Beginning with the line that holds "Downloads 404 Views" in the data below, give again every line through the one that holds "Downloads 768 Views", exactly as written.

__INFORMATION__
━━━━━━━━━━

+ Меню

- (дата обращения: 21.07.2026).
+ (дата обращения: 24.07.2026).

━━━━━━━━━━

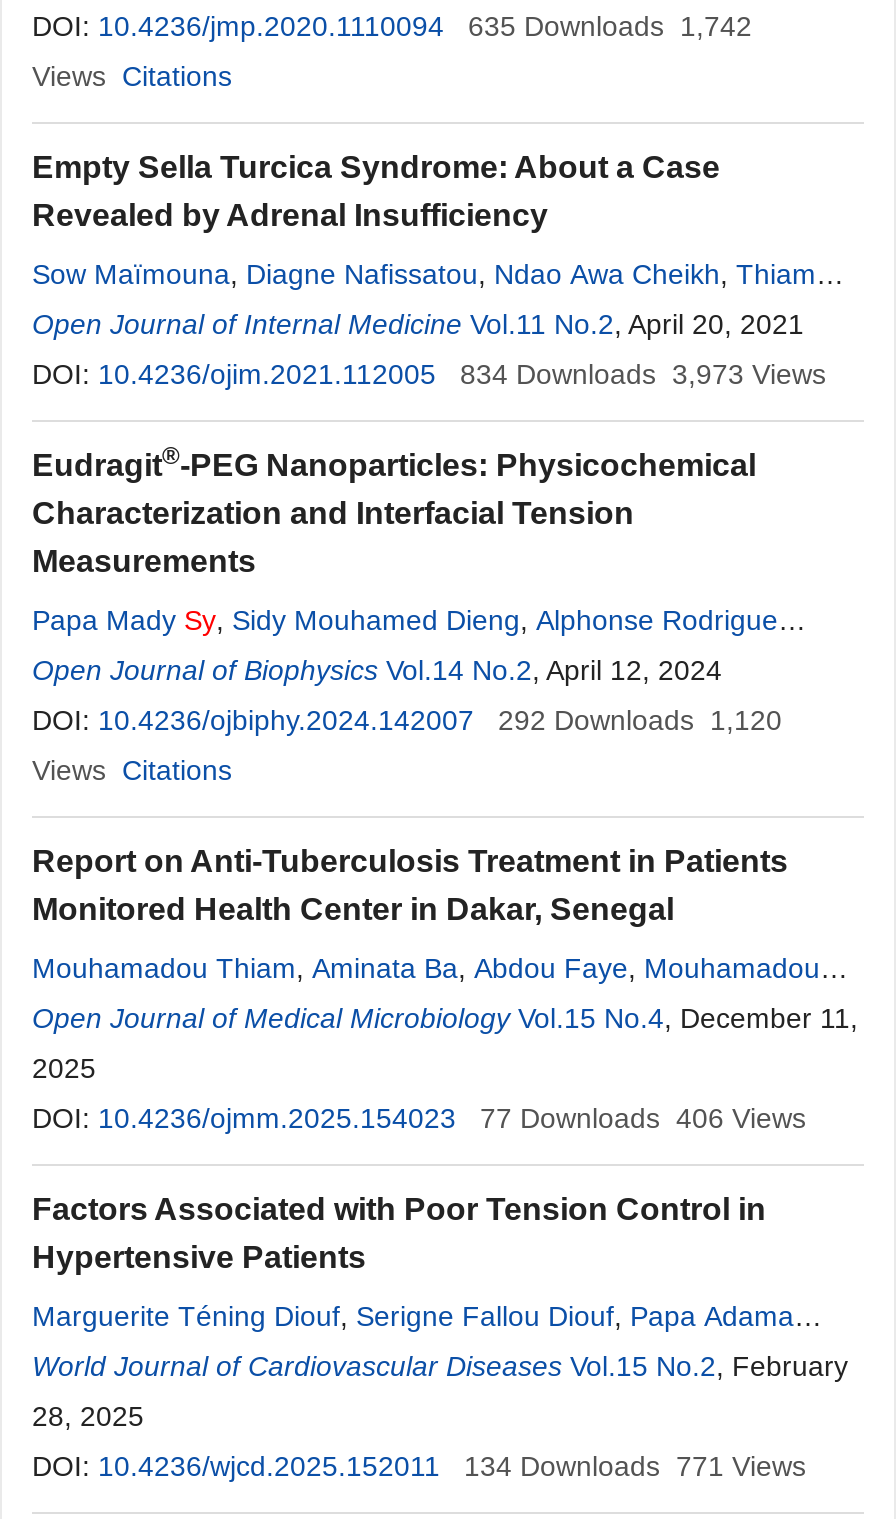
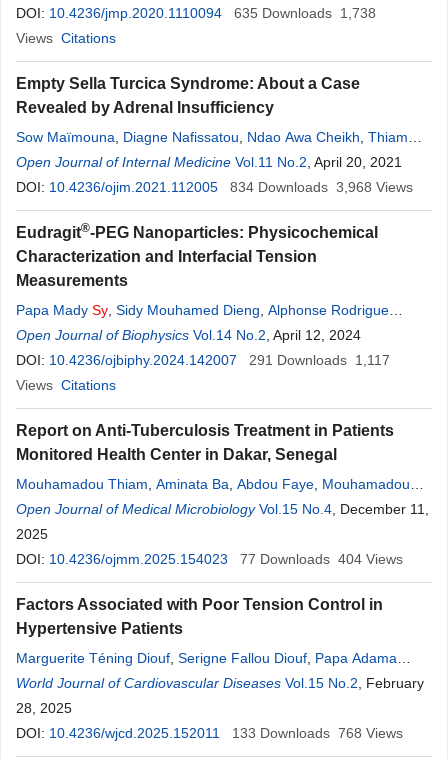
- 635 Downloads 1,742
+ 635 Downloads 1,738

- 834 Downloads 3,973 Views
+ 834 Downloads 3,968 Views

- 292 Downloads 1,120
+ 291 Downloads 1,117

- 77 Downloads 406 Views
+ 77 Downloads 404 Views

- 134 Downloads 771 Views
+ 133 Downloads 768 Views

━━━━━━━━━━

__WRITTEN ANSWER__
+ 77 Downloads 404 Views

- 134 Downloads 771 Views
+ 133 Downloads 768 Views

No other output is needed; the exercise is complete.